The Difference Between 'Curing' and 'Managing' Depression
Editor's Note
Please see a doctor before starting or stopping a medication.
I had no idea some people have “curable” depression. After 20 years of symptoms, 15 years of medication and at least 30 major relapses later, I just never thought about it that way. But in fact, some people with depression can be treated effectively with medication and therapy, and eventually their depression will go away and never return. Mind-boggling to me. I wonder what that is like. I can only imagine it is something like taking a really long, complicated course of antibiotics for an infection. I have no idea — because for me, there is no “cure.” Like an antibiotic resistant infection, it just keeps finding ways to bite back.
I got lucky. The first antidepressant I took was extremely helpful. But there was a problem: no other medication was even remotely similar. Most antidepressants generally affect the same neurotransmitters to different extents, and in different ways. I happened to respond to the one and only antidepressant that worked differently. 15 years later, it’s still mostly in a class of its own. What I didn’t know at the time was that my good reaction to one medication was going to be an equally bad reaction to all others. And as was inevitable, after about 15 years of on and off with a wide variety of medications, something would go terribly wrong.
I developed grand mal seizures, something that can be a side effect of the very antidepressant that had been so helpful for so many years. I could no longer take it. I was forced to stop. I was devastated. How was I going to live? In fact, I was certain I couldn’t. I was certain it would be impossible to be alive without that medication.
We tried pharmaceutical combinations left and right.
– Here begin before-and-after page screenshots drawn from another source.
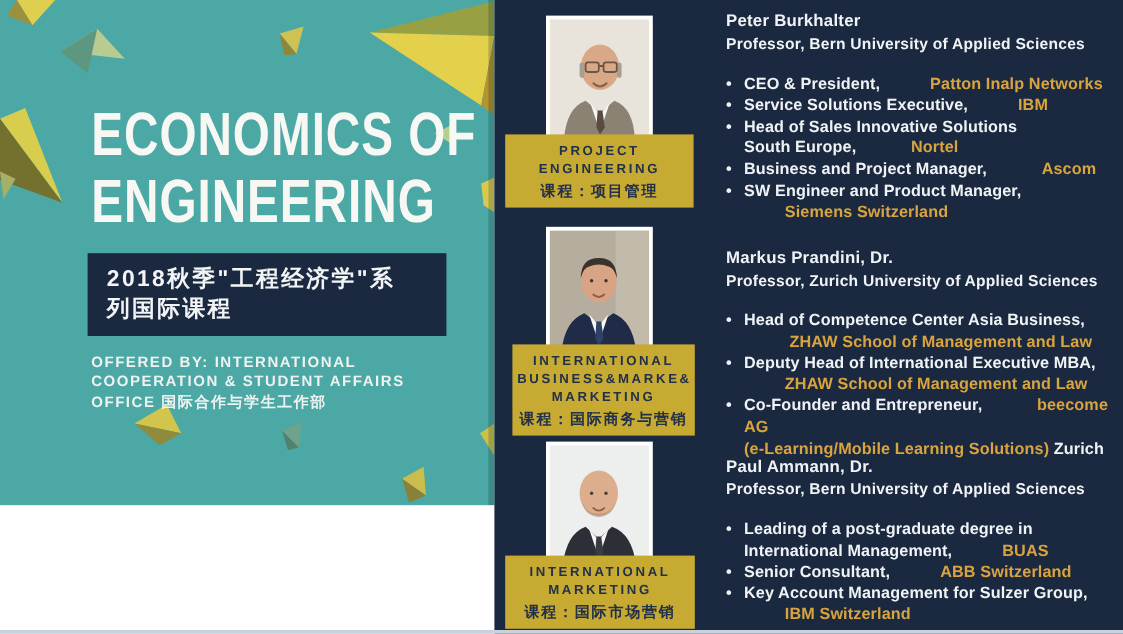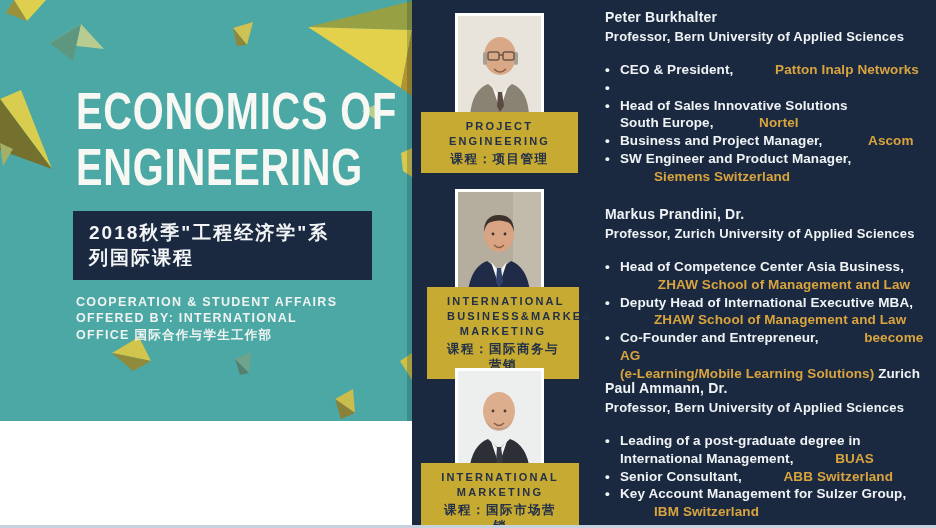--- a/index.html
+++ b/index.html
@@ -49,21 +49,21 @@
   .profile.p3{top:356px;height:172px;}
   .photo-frame{
     position:absolute;left:43px;width:89px;height:106px;background:#ffffff;
     padding:3px;box-sizing:border-box;
   }
   .p1 .photo-frame{top:13px;}
   .p2 .photo-frame{top:13px;}
   .p3 .photo-frame{top:12px;}
   .badge{
     position:absolute;background:var(--badge-gold,#c7aa31);color:#233049;
-    text-align:center;box-sizing:border-box;padding:7px 20px 6px;
+    text-align:center;box-sizing:border-box;padding:7px 4px 6px;
   }
   .p1 .badge{left:9px;top:112px;width:157px;}
   .p2 .badge{left:15px;top:111px;width:152px;}
   .p3 .badge{left:9px;top:107px;width:158px;}
   .badge-line{font-size:11px;font-weight:700;letter-spacing:2.2px;line-height:1.35;}
   .badge-cn{font-size:12.5px;font-weight:700;letter-spacing:1.5px;line-height:1.3;margin-top:2px;}
   .bio{position:absolute;left:193px;width:334px;}
   .p1 .bio{top:8px;}
   .p2 .bio{top:29px;}
   .p3 .bio{top:23px;}
@@ -122,22 +122,22 @@
       <div class="title-line">ECONOMICS OF</div>
       <div class="title-line">ENGINEERING</div>
     </div>
 
     <div class="subtitle-box">
       <div>2018秋季"工程经济学"系</div>
       <div>列国际课程</div>
     </div>
 
     <div class="offered-by">
+      <div>OFFERED BY: INTERNATIONAL</div>
       <div>COOPERATION &amp; STUDENT AFFAIRS</div>
-      <div>OFFERED BY: INTERNATIONAL</div>
       <div>OFFICE 国际合作与学生工作部</div>
     </div>
   </div>
 
   <div class="right-panel">
 
     <section class="profile p1">
       <div class="photo-frame">
         <svg width="83" height="100" viewBox="0 0 83 100">
           <rect width="83" height="100" fill="#e9e4db"></rect>
@@ -164,20 +164,21 @@
       <div class="bio">
         <div class="name">Peter Burkhalter</div>
         <div class="role">Professor, Bern University of Applied Sciences</div>
         <ul class="experience">
             <li>
               <span class="dot">•</span>
               <span class="btext"><span class="wht">CEO &amp; President,  </span><span class="gold">Patton Inalp Networks</span></span>
             </li>
             <li>
               <span class="dot">•</span>
+              <span class="btext"><span class="wht">Service Solutions Executive,  </span><span class="gold">IBM</span></span>
             </li>
             <li>
               <span class="dot">•</span>
               <span class="btext"><span class="wht">Head of Sales Innovative Solutions
 South Europe,   </span><span class="gold">Nortel</span></span>
             </li>
             <li>
               <span class="dot">•</span>
               <span class="btext"><span class="wht">Business and Project Manager,   </span><span class="gold">Ascom</span></span>
             </li>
I had occasional “OK” days, but they never lasted. I had side effects, too many to count. But mostly it came down to a realization: My depression will never be cured. Never. It can only be managed (well at times) but never cured. I am considered to have “refractory” or “treatment resistant” depression. It’s an understatement after 30-plus medication combinations over 15 years, but it’s true: my depression is very treatment resistant.
I will probably never be on the same combination of medications for more than 6 months to maybe a year. They will stop working, or the side effects will become too much. I have to accept that. Part of managing my depression is accepting that there is no cure. There will always be a darkness trying to force its way in to my every waking moment. I will always have thoughts of self-harm and suicide — and there is no shame in that. I survive those thoughts, and that takes strength.
No, my depression can’t be “cured.” Not by medication, diet, exercise or anything else. But it can be managed. I can work hard to keep it under control as best I can. But it will never be cured. And that’s OK. Because I’m a survivor. Every day, every moment, every breath, I’m fighting it. And I will not lose.